Наташа схватила дефективного подростка, крепко, по-матерински прижав к своей груди, стала гладить его по голове, убаюкивать, что-то приговаривая, успокаивающее…
Потом подняла на Бекренева сухие, горящие гневом глаза и сказала:
— Я не знаю, как это можно объяснить. Но… мы ведь коммунисты. И если Партия дала нам поручение, то мы его выполним. Даже мертвые. Нам на это наплевать.
Глава девятнадцатая
«Смело мы в бой пойдем за Русь святую…»
Сказать, что в Барашево было хорошо… это было всё равно, что вообще не сказать ничего!
Идя по усыпанной янтарно-желтым песком дорожке, обложенной желтым же кирпичом, прихотливо петляющей меж уходящих к небесам стволов кораблельных вековых сосен-великанов, буквально в три охвата каждый, Николай Иванович полной грудью вдыхал густой смолистый аромат…
Лесной, теплый и ласковый, ветерок тонко и нежно пах канифолью, напоминая Сванидзе его счастливое детство, когда он, как каждый хороший еврейский мальчик, учился играть на скрипочке и этой самой канифолью натирал смычок…

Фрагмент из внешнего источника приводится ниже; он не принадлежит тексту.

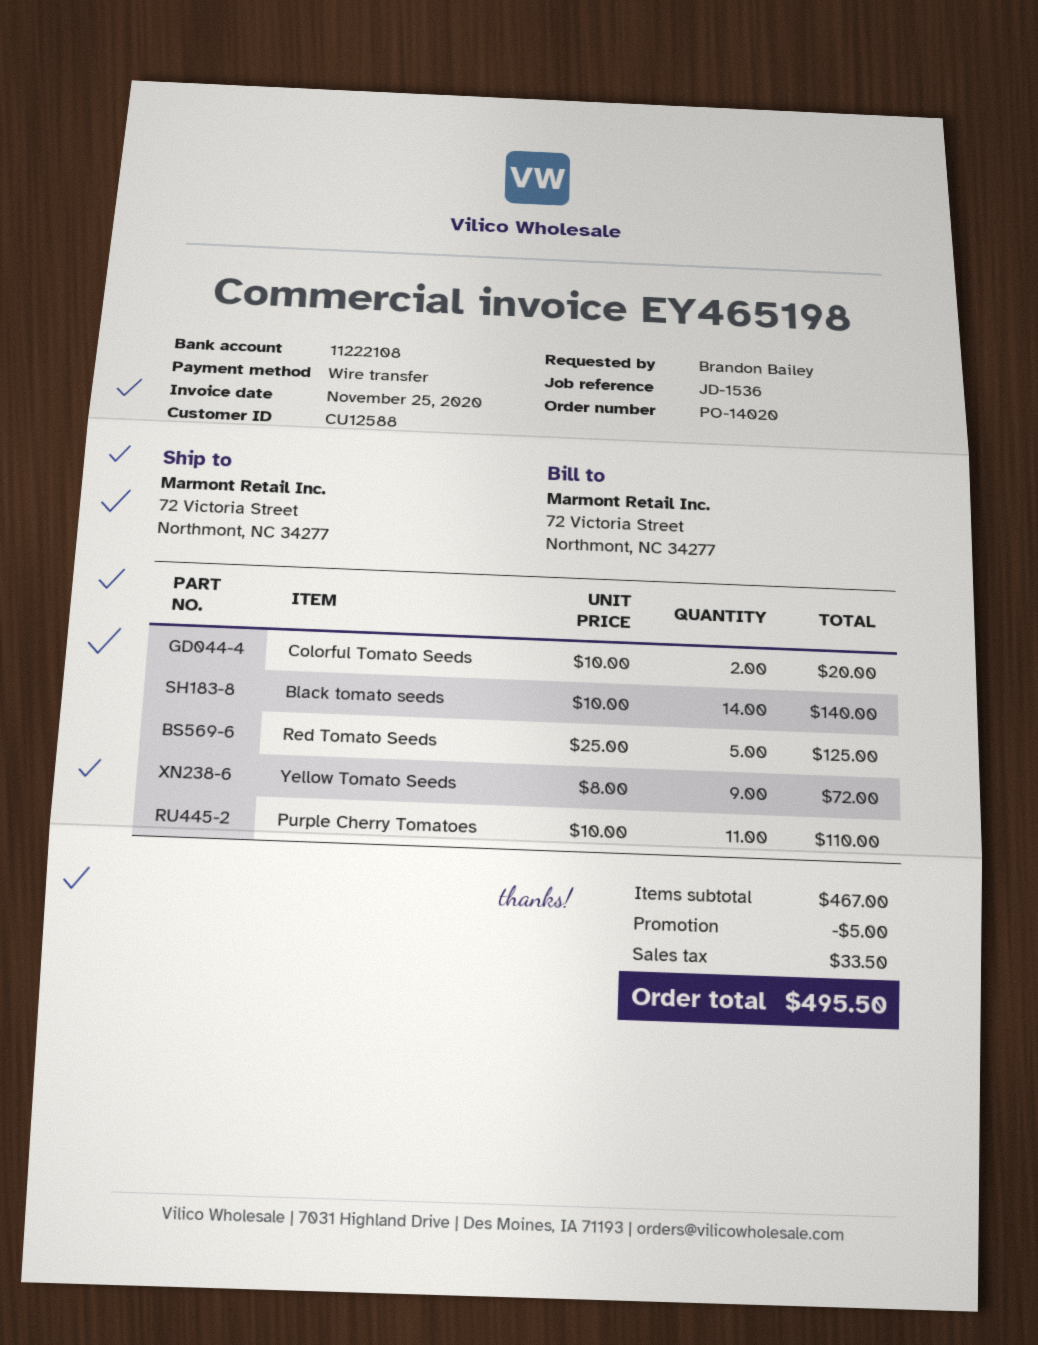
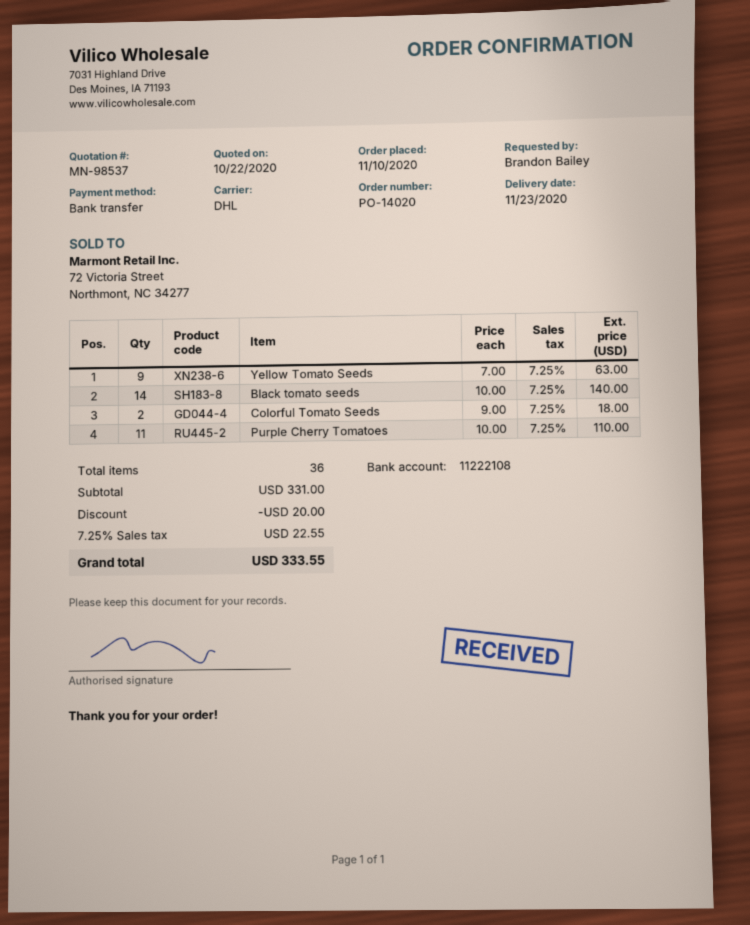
Colorful Tomato Seeds: 2 x 10.00 = 20.00 -> 2 x 9.00 = 18.00
Red Tomato Seeds: 5 x 25.00 = 125.00 -> none
Yellow Tomato Seeds: 9 x 8.00 = 72.00 -> 9 x 7.00 = 63.00
subtotal: 467.00 -> 331.00
discount: 5.00 -> 20.00
tax: 33.50 -> 22.55
total: 495.50 -> 333.55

Над головой старшего лейтенанта ГБ тонко и печально пересвистывалась с кем-то какая-то невидимая глазу среди сплетения сосновых крон лесная птица. А однажды прямо у его ног на дорожку выскочила дымчато-серая, с рыжим хвостом, белочка. Николай Иванович замер, чтобы не спугнуть зверька, но белочка доверчиво подбежала к нему поближе, встала на задние лапки и осторожно подергала его за брючину, очевидно выпрашивая подачку… Она вовсе не боялась человека! Видно было по всему, что здесь живут и работают одни только хорошие, добрые люди, которых лесные зверьки вовсе не опасаются.